> Activity
Each line that includes "none" must be copied from the records.

Source information Block Start

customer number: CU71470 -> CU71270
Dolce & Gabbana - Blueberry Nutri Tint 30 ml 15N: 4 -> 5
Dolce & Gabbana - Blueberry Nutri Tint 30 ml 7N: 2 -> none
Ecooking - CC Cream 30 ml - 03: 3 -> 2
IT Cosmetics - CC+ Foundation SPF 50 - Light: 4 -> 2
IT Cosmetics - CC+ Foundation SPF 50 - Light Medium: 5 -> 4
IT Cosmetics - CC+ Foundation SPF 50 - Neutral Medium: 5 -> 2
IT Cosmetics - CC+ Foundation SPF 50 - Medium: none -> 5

Source information Block End
Source information Block Start

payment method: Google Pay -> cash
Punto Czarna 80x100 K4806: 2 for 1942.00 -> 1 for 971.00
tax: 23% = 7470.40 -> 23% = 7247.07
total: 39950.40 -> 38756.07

Source information Block End

> Result below
Dolce & Gabbana - Blueberry Nutri Tint 30 ml 7N: 2 -> none
IT Cosmetics - CC+ Foundation SPF 50 - Medium: none -> 5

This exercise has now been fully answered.